Uraufführung des Stückes „Stromberger oder Bilder von allem“ im Vorarlberger Landestheater (Foto: Anja Köhler)
Gunnar Landsgesell · 13. Jul 2017 · Film

Zum Verwechseln ähnlich

Wenn weiße Eltern ein schwarzes Kind adoptieren, ist das nichts Ungewöhnliches. Was aber, wenn schwarze Eltern ein weißes Kind adoptieren? Die französische Komödie "Zum Verwechseln ähnlich" versucht den Perspektivwechsel und verliert sich dabei fast selbst in der neuen Unübersichtlichkeit.

Das Leben des afro-französischen Paares Salimata (Aïssa Maïga) und Paul Aloka (Lucien Jean-Baptiste, auch Regisseur des Films) ist eine Baustelle, und das gilt nicht nur für deren Wohnung. Lange schon planen sie die Adoption eines Kindes, und nun überstürzen sich die Ereignisse. Das Jugendamt hat Sali und Paul als neue Eltern für den kleinen Benjamin auserkoren. Einziges Bedenken aus Sicht der Vertreterin Claire (Zabou Breitman): der Kleine ist weiß. Für die überglücklichen Eltern ist das kein Problem, für die gesamte Umwelt schon. Die Eltern von Sali mit senegalesischen Wurzeln wollen ein schwarzes Kind, solange es nicht aus dem Kongo stammt. Nun, wo Benjamin da ist, wären sie noch über den Kongo froh gewesen. Und auch die Vertreterin des Jugendamts kann nicht mit der Entscheidung leben und beginnt die junge Familie mit Besuchen und bohrenden Fragen zu drangsalieren. Aber auch Sali zeigt sich zunehmend frustriert, wird sie von ihrer Umgebung doch für die Babysitterin oder gar eine Kriminelle, aber nie für die Mutter gehalten.

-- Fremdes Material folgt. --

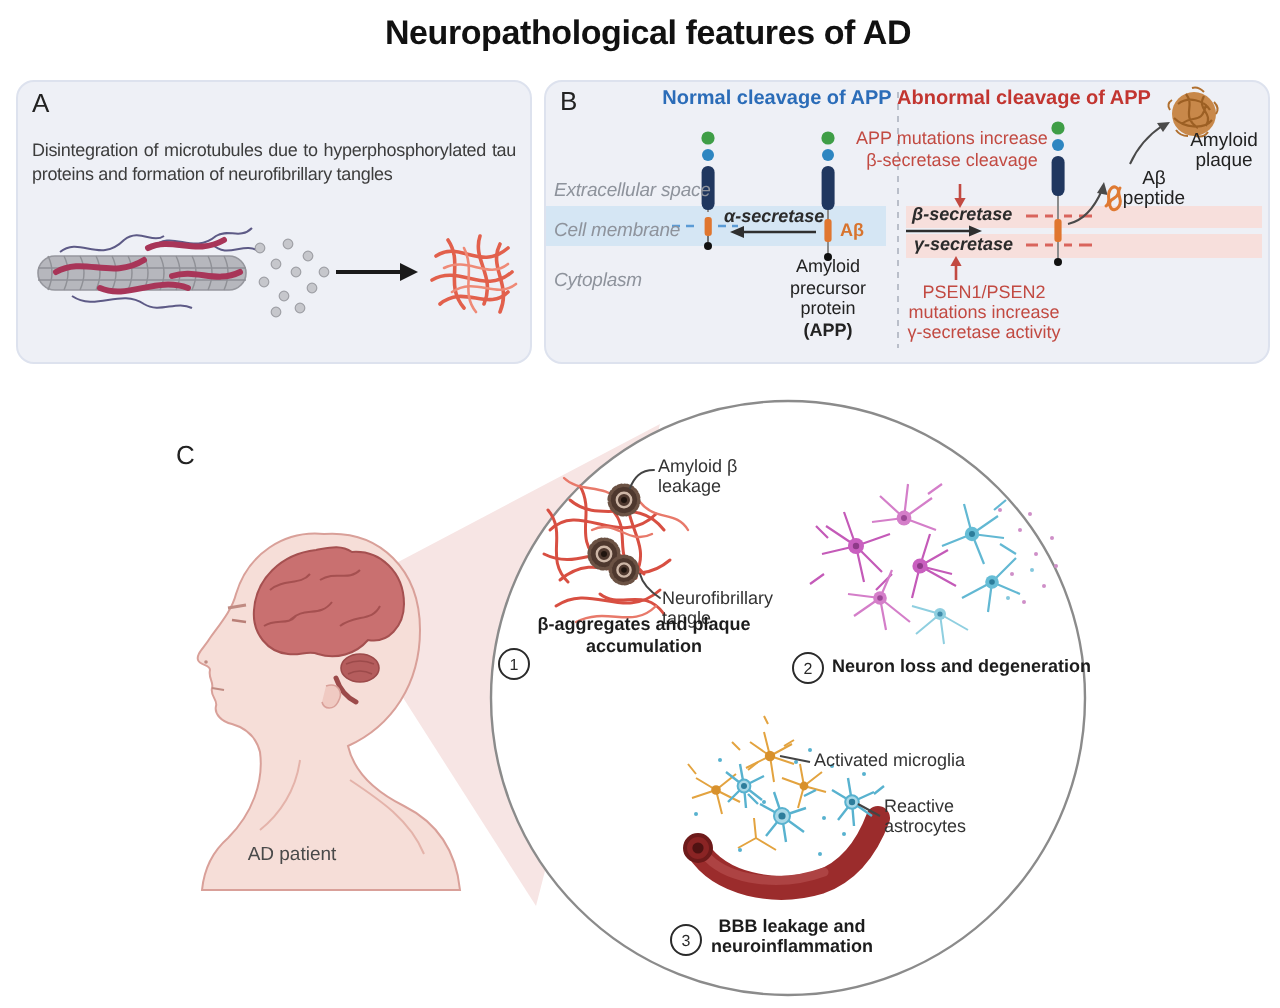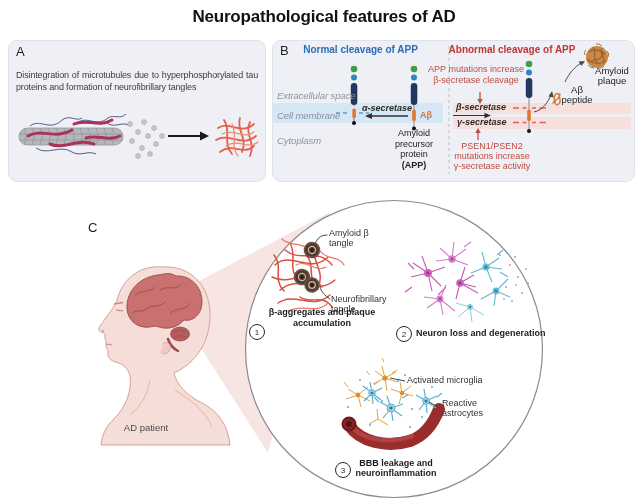--- a/index.html
+++ b/index.html
@@ -178,7 +178,7 @@
 </svg>
 
 <div class="abs plabel" style="left:280px;top:43px;">B</div>
-<div class="abs bluh" style="left:272px;top:44px;width:177px;">Normal cleavage of APP</div>
+<div class="abs bluh" style="left:272px;top:44px;width:177px;padding-left:28px;">Normal cleavage of APP</div>
 <div class="abs redh" style="left:447px;top:44px;width:130px;">Abnormal cleavage of APP</div>
 
 <div class="abs comp" style="left:277px;top:90px;">Extracellular space</div>

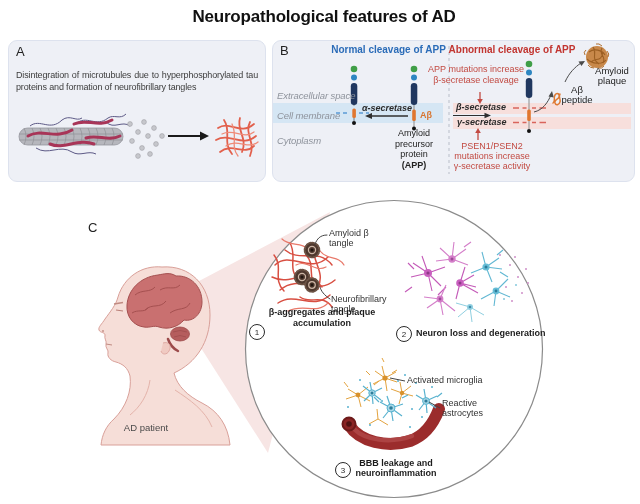--- a/index.html
+++ b/index.html
@@ -363,7 +363,7 @@
 </svg>
 
 <div class="abs callout pre" style="left:329px;top:229px;">Amyloid β
-tangle</div>
+leakage</div>
 <div class="abs callout pre" style="left:331px;top:295px;">Neurofibrillary
 tangle</div>
 <div class="abs callout nowrap" style="left:407px;top:376px;">Activated microglia</div>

 Wir sind die erste Benetton-Familie

„Zum Verwechseln ähnlich“ (Original: Il a déjà tes yeux) ist eine jener französischen Komödien, die ein gesellschaftliches Anliegen im Fahrwasser des Humors ironisieren und dafür auch das Publikum sensibilisieren möchten. Die Frage der Eltern im Film, was der Kleine später wohl werden soll, gilt insofern auch für den Zuseher. „Journalist, er könnte Journalist werden. Dann kann er die Welt verändern“, schlägt Sali vor. „Nein“, entgegnet Paul, „wir verändern die Welt. Wir sind die erste Benetton-Familie. – I had a dream, das sind wir.“ Von einer solchen Vision ist „Zum Verwechseln ähnlich“ freilich weit entfernt. Zu kleinteilig konzipiert, zerfällt die starke Idee des weißen Kindes mit den schwarzen Eltern in zahlreiche Nebenschauplätze. Ein Freund des Hauses, der bei den Renovierungsarbeiten mithilft, aber jede Arbeitsmoral vermissen lässt, wirkt vom Zentrum der Erzählung ebenso weit entfernt wie die Jugendamt-Mitarbeiterin selbst, deren Motivationen man nie richtig nachzuvollziehen vermag. Zwar wirkt „Zum Verwechseln ähnlich“ mit seinen gediegenen Humoreinlagen recht bekömmlich, doch der behauptete Irrwitz der verqueren Situationen strömt von diesem Mittelstandsehepaar nicht gerade aus. Eigentlich ist die Mutter von Sali die wahre Comedy-Heldin dieses Films. Energisch und völlig überdreht, wechselt Marie-Philomène Nga ihre Gesichter von grotesker Verachtung bis zu hintersinniger Ironie. Vielleicht hätte man ihr das Kind anvertrauen sollen, wenn mal wieder jemand die Mutterschaft wegen der falschen Hautfarbe anzweifelt.